It is important to note that our manufacturers have been very supportive of us during this process, including providing sales incentives to help both the Company and our customers. Additionally, they continue to support us with the best products available, including continuing to develop new models that excite our customers.
We thank our manufacturing partners for their marketing support, their financial assistance, and their understanding of the need to severely slow the flow of inventory into our stores.
I will now ask Mike to provide more detailed comments on the quarter. Mike?
Mike McLamb - CFO
Thank you, Bill, and good morning again, everyone. For the three months ended March 31, 2009, our second-quarter revenue was $129.6 million compared to $233.3 million last year. Our same-store sales declined approximately 41% or about $88 million compared to the 28% decrease in the same quarter last year. Additionally, revenue declined approximately $15 million from store closures that are no longer eligible for inclusion in the same-store sales base.
Generally, we experienced softness across all of our markets and segments that we participate. From a trend standpoint, while March showed less of a same-store sales declined than January and February, you would expect that, since March was the easiest comparison, given that last year, sales fell hard following the Bear Stearns collapse in early March of 2008.
Gross profit as a percentage of revenue decreased approximately 815 points to 15.2%. This decrease in our overall gross profit margin was due to several factors, most of which Bill outlined earlier. I will add that one of the larger drivers of our gross margin declined were losses incurred and increases to inventory reserves totaling about $4.1 million for brands that we no longer carry. Such losses and reserves were established primarily on the Ferretti group of products. The Ferretti Group has recently amended its debt facility, and appears to be in much better financial shape.

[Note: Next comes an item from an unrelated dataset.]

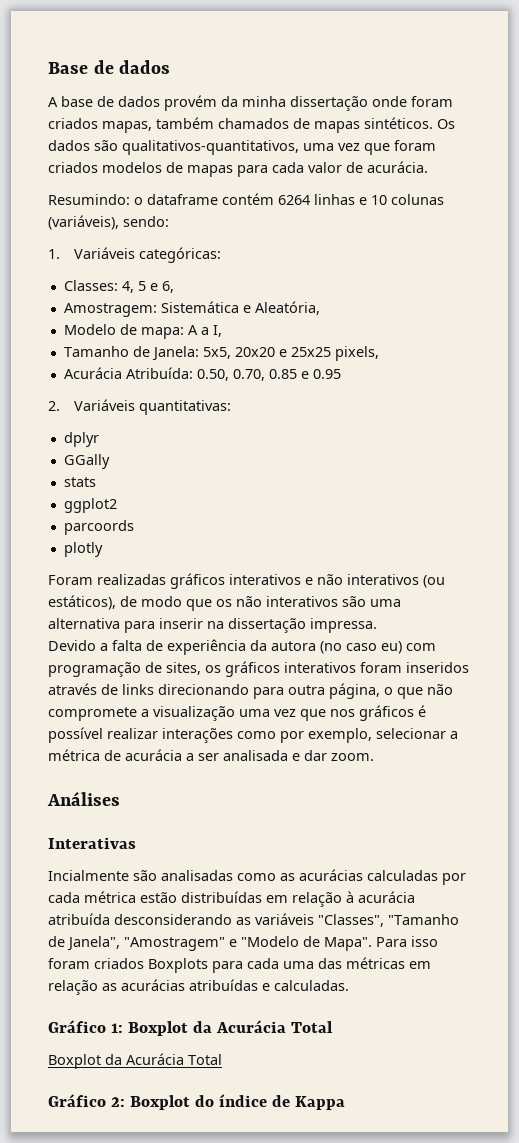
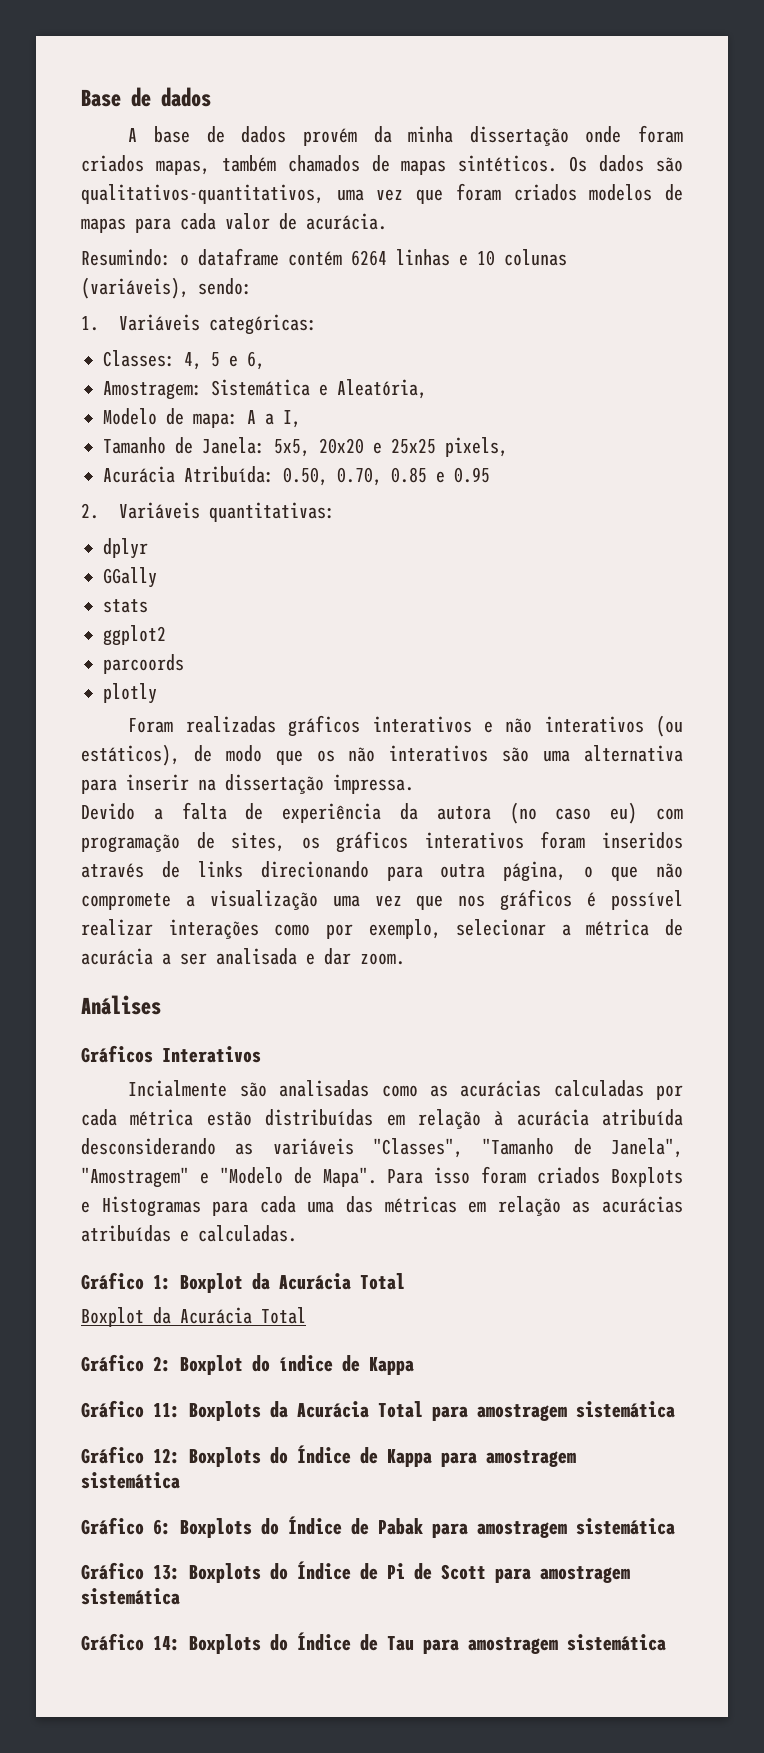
[48,837,136,849] Interativas -> [81,1045,261,1063] Gráficos Interativos
(208, 965) none -> [81,1196,201,1217] e Histogramas
(345, 1103) none -> [81,1400,675,1421] [81,1445,576,1467] [81,1472,180,1489] [81,1516,675,1538] [81,1561,630,1583] [81,1588,180,1605] [81,1632,666,1654] // Gráfico 11: Boxplots da Acurácia Total para amostragem sistemática // Gráfico 12: Boxplots do Índice de Kappa para amostragem sistemática // Gráfico 6: Boxplots do Índice de Pabak para amostragem sistemática // Gráfico 13: Boxplots do Índice de Pi de Scott para amostragem sistemática // Gráfico 14: Boxplots do Índice de Tau para amostragem sistemática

Nonetheless, we thought it was prudent to increase our reserves. I will comment on the Ferretti Group in more detail later.
Our selling, general and administrative expenses decreased approximately 35% or about $20 million during the quarter, including over $900,000 associated with store closing costs. The dollar decrease in SG&A expenses is primarily due to decreases in personnel costs from downsizing our workforce, as well as reductions in sales commissions and manager bonuses, along with a decrease in marketing, T&E, and every other expense category.
We continue to look for areas to cut cost out of our business, including potential store closings. It is not our intention to vacate any market, but we need to be sure our footprint is appropriate for the lower rate of sales experienced by the industry.
Interest expense decreased about 37% to $3.8 million as a result of a reduction or average borrowings on our line of credit and the more favorable interest rate environment. As for income taxes, as we mentioned on the last call, our loss carryback is limited by the current tax law. As such, the tax benefit we recorded during the quarter was virtually zero. This significantly increased our reported losses. If the tax loss carryback laws change, we would be able to increase our benefit accordingly.
Finally, our reported net loss for the second quarter of fiscal 2009 was $20.3 million or $1.09 per share, compared to a reported net loss of $3.5 million or $0.19 per share for the comparable quarter last year.
For the six months through March I will comment on a few key items. First, our same-store sales have declined about 46% compared with a 20% decrease in the comparable period last year. Second, our margin decline on a year-over-year basis is primarily due to the items that Bill or I mentioned in the March quarter. Third, we reduced expenses by over $34 million, and will continue making sizable year-over-year reductions as 2009 progresses.
Turning to our balance sheet, at quarter end, we had approximately $15 million in cash. Keep in mind the amount of cash we have at any point in time is a function of how much we leverage our inventory. As I have stated before, we have approximately $105 million of cash in the form of unleveraged inventory.
We ended the quarter with $399 million in inventory which is down approximately $155 million for the comparable period last year. When this fiscal year started, our year-over-year inventory was essentially flat. In the first six months of the year through March, we've been able to reduce our year-over-year inventories by $155 million despite the very soft retail environment.
At March 31, our new units and inventory were down 49% on a year-over-year basis from the prior-year. This is a very significant unit reduction. We believe that we will continue to achieve reductions in inventory as we move through each month of this year. Obviously, we need to have a reasonable level of retail sales to help. We are prepared to continue our aggressive stance on margins as we feel the payoff is higher margins and profit when the industry recovers.
The extent of the margin pressure is hard to estimate, given the many variables that come into consideration and difficulty predicting demand. Additionally, as we mentioned in the past, our dealer agreement with the Ferretti group expired on August 31, requiring them to repurchase our remaining inventory at essentially our purchase price less cost to repair and refurbish the products.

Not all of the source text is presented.